А над ним по-прежнему, затемняя отполированное белое пространство, нависшей, колыхавшейся массой порядно с шарканьем перемещались почернелые спотыкавшиеся пленные. Но уж зарядило, засветлев, в глазах у него. Может, оттого, что уже отодвигались влево их ряды: шествие кончалось, уползало дальше; а может, и оттого, что дергал Саша за рукав шубейки — помогал брату подняться, — и все качнулось перед ним неуловимо. В образовавшемся просвете перед братьями закачалась от слабости крупная фигура оборванного замыкающего красноармейца, который, идя ближе к тому краю большака, отставал, и на него-то все осатанелей, злей налетал невысокий конвоир, подталкивая его вперед прикладом карабина — самым испытанным у немцев способом.

В этом заключалась тут главная работа немецкой солдатни. Солдат был соединяющим звеном в цепи производимого гитлеровцами насилия; и если бы он почему-нибудь вдруг прекратил свое гнусное дело, или хотя бы чуть ослабил свои усилия в выполнении его, — эта цепь гнусности и подлости, естественно, распалась бы сама собой. И преступлений было б меньше.

Замыкающий конвоир действовал почти молчком, слов не тратя, — намеренно, определенно, точно. И, видимо, не ошибался он в понимании необходимости и важности того, что делал по приказу или без него. О том говорил гнусный прищур его глаз.

И снова последовал какой-то тихий толчок в самую-самую грудь Антона, не могшего уж не досмотреть, чем все это кончится, хотя стучало у него в висках и он понимал, что смотреть нельзя, хотя и Саша мешал ему тем, что сквозь слезы, почти плача, пытался тащить его куда-то за рукав.

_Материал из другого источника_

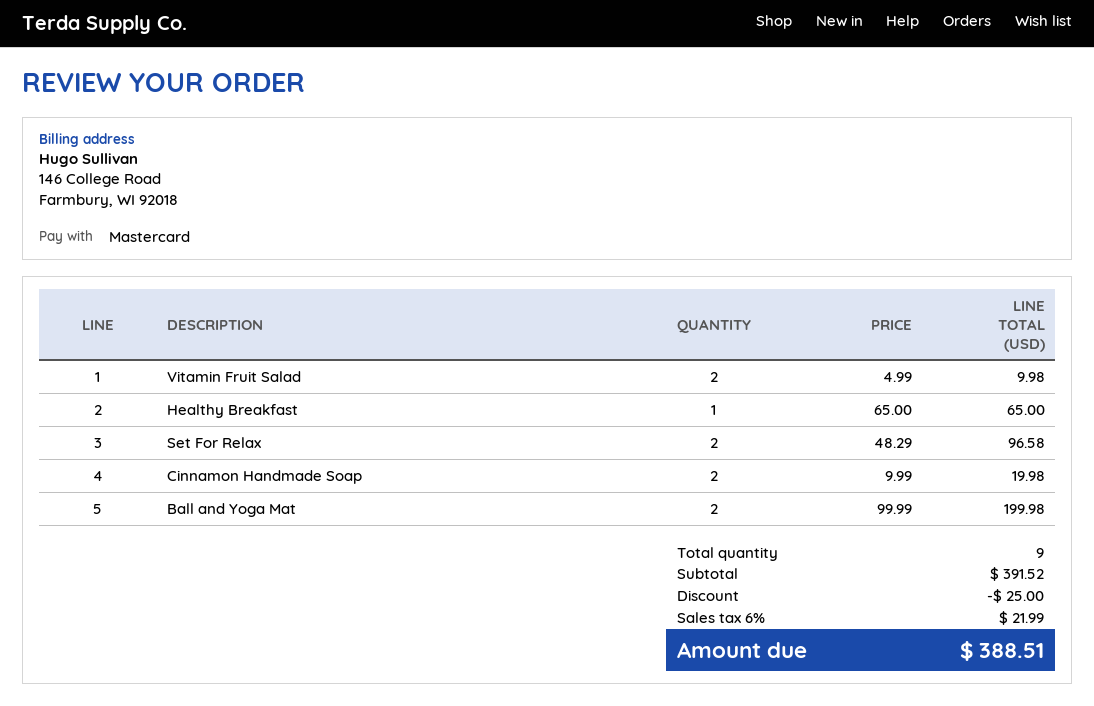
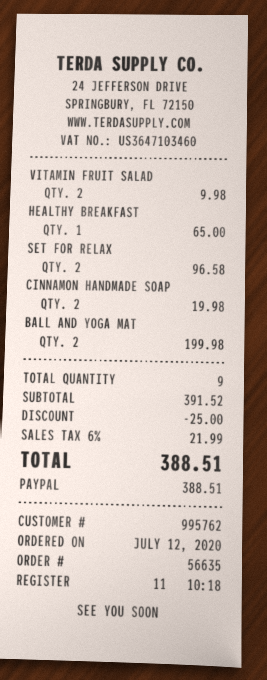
payment method: Mastercard -> PayPal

Обессилено-сбивавшийся пленный заметно сбивался, отставая; он хоть и большой, как скала, от одного дуновения воздуха качался. Шедший же с отступом от него в трех шагах конвойный, жалкое слепое создание в буквальном смысле (немец собою невзрачный, белесый, недоросток даже — был с полтора наперстка ростом), дважды снова методично стукнул прикладом его, ощерившись, в озлоблении великом. Они точно играли в кошки-мышки. И, по-видимому, красноармеец все понимал — потому спешил слушаться экзекутора, желая убедить его в том и, возможно, лишний раз таким образом убедиться самому в чем-то очень важно-жизненном. Однако у него уж не получалось ничего, вопреки желанию: напрочь силы все ушли, иссякли, оставили его. Это было так печально. И пока он еще что-то мог, он еще шагал навстречу неизвестному. Без излишней напоследок суеты. Это, очевидно, пуще злило немца; злило пуще его то, что русский, выходило, уж ни в какую не боялся его, гонителя, у которого он был в руках вместе со своею жизнью.